Nie będę oszukiwać i wmawiać Wam, że powieść Ann Aguirre porwała mnie od pierwszej strony. Było wręcz przeciwnie. Początek „Trzeciej żony” wydał mi się dość nużący, momentami lektura pierwszych rozdziałów mocno mi się dłużyła, zastanawiałam się, czy te wszystkie obszerne opisy dzieciństwa i nastoletniego życia Marleny naprawdę są istotne. Otóż są, więc warto się przemęczyć. Dzięki temu w większym stopniu będziecie w stanie zrozumieć motywy, które kierowały główną bohaterką. Jeśli początek nie przypadnie Wam do gustu, to zaciśnijcie zęby i książki nie porzucajcie, bo jak już przebrniecie przez to, co najnudniejsze, czytana historia wciągnie Was w wir szalonych wydarzeń, które sprawią, że z trudem będziecie się odrywać od czytania.
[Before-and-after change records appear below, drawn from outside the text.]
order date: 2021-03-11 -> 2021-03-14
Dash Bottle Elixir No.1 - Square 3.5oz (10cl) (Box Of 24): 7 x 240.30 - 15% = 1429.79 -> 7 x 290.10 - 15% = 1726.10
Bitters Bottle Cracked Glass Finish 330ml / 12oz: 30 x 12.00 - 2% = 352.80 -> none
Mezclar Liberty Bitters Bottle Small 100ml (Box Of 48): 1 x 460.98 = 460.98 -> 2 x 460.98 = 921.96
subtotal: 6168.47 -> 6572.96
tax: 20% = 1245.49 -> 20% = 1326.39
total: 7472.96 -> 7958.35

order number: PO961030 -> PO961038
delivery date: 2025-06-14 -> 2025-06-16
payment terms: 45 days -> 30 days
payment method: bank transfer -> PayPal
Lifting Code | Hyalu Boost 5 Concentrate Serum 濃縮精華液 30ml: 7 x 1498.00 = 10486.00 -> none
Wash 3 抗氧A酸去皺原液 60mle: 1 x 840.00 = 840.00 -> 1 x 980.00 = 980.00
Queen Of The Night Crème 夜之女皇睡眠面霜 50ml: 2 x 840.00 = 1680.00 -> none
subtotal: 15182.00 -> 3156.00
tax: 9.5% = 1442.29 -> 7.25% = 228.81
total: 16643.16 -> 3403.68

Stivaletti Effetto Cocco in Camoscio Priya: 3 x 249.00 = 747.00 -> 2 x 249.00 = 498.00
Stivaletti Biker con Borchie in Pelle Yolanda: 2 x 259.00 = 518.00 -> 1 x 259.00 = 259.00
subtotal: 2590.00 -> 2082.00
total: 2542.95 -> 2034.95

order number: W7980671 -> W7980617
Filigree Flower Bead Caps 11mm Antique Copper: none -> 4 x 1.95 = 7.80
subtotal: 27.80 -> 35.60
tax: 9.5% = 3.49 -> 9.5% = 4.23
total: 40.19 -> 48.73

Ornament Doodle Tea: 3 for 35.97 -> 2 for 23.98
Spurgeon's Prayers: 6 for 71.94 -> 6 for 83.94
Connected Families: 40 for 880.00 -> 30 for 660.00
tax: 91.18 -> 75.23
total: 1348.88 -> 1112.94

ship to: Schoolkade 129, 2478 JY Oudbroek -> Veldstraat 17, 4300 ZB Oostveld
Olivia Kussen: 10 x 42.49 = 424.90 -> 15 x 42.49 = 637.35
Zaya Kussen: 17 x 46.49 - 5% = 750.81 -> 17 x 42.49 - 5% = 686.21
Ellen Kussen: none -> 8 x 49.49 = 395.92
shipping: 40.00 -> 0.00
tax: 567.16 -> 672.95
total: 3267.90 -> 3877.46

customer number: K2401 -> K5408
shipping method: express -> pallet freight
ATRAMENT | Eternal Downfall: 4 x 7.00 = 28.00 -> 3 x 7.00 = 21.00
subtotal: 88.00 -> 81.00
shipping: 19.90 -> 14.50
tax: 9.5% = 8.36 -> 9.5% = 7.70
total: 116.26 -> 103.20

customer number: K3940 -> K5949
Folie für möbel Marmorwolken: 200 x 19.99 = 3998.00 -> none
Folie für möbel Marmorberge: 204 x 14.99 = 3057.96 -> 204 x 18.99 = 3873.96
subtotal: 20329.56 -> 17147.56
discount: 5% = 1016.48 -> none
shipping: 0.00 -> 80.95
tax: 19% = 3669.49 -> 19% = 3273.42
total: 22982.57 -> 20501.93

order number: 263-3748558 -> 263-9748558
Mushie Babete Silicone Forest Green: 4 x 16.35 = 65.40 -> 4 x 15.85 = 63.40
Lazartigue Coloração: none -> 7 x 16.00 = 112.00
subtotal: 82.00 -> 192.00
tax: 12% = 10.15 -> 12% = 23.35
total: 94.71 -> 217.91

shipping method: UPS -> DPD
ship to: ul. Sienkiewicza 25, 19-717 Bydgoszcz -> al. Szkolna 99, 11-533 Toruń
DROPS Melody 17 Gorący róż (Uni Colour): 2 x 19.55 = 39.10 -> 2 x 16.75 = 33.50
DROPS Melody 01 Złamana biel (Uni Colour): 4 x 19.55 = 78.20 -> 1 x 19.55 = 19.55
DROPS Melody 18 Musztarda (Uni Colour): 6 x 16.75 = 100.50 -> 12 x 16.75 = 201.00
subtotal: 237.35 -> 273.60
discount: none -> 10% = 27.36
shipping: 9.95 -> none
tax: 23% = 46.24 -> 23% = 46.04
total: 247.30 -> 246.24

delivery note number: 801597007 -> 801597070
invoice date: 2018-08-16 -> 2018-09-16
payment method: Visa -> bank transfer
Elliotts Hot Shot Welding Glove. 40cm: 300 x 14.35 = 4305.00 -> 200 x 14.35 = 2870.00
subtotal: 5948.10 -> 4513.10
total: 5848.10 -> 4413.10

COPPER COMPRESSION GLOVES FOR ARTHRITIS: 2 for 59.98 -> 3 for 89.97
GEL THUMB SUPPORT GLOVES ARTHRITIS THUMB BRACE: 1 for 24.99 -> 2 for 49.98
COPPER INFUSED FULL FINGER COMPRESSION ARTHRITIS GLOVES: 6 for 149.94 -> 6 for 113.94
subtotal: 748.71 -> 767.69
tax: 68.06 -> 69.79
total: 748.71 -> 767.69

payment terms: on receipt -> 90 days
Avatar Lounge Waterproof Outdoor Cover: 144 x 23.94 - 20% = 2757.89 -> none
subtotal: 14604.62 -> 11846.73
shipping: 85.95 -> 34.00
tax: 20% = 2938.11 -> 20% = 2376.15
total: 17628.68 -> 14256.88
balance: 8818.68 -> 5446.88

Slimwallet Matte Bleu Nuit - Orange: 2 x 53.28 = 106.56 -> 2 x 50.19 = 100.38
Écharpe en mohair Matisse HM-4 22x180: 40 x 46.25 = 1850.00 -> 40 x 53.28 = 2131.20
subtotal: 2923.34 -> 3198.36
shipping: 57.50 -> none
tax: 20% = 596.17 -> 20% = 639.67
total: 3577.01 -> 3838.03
Wiem, że czytelnicy na temat „Trzeciej żony” zdania mają podzielone. Wielu zarzuca Aguirre sięganie po utarte schematy, część czytelników krytykuje naciągane zwroty akcji, przewidywalne zakończenie i słaby styl. I może nawet jest w tym trochę prawdy, ale jednego amerykańskiej pisarce odmówić nie można – talentu do budowania napięcia i niepokojącej, a jednocześnie bardzo intrygującej atmosfery. Podczas lektury z dużą łatwością jesteśmy w stanie wczuć się w sytuację Marleny, choć jest ona doprawdy trudna. To jeden z tych thrillerów, w których główny bohater, któremu w teorii powinniśmy kibicować, nie jest postacią kryształową. Nie mamy wątpliwości, kto w powieści Aguirre jest tym złym i – nie zdradzę Wam zbyt wiele – mówiąc, że tą osobą jest Michael. Bezlitosny brutal, który chełpi się swoim majątkiem, układami i władzą. Mężczyzna, który dla idealnego wizerunku jest gotów zamienić życie żony w prawdziwe piekło. To nasz czarny charakter, ale Marlena też ma swoje za uszami.
„Trzecia żona” to bardzo przyzwoity thriller psychologiczny z mocno rozwiniętą warstwą emocjonalną. Ann Aguirre stworzyła powieść, którą czyta się jednym tchem i – warto to podkreślić – z niesłabnącym zainteresowaniem. Do czytanej książki wracałam z przyjemnością i ogromną chęcią poznania dalszych losów bohaterów. Przedstawiona przez Aguirre historia wciąga bez reszty, porusza, wstrząsa brutalnością i brakiem empatii, a także skłania do przemyśleń odnośnie kondycji współczesnego małżeństwa oraz tego, jak zły potrafi być człowiek, jak wiele daje nam władza i co to znaczy być zdeterminowanym i za wszelką cenę dążyć do celu. Choćby ceną za jego osiągnięcie miała być śmierć. Polecam z czystym sumieniem!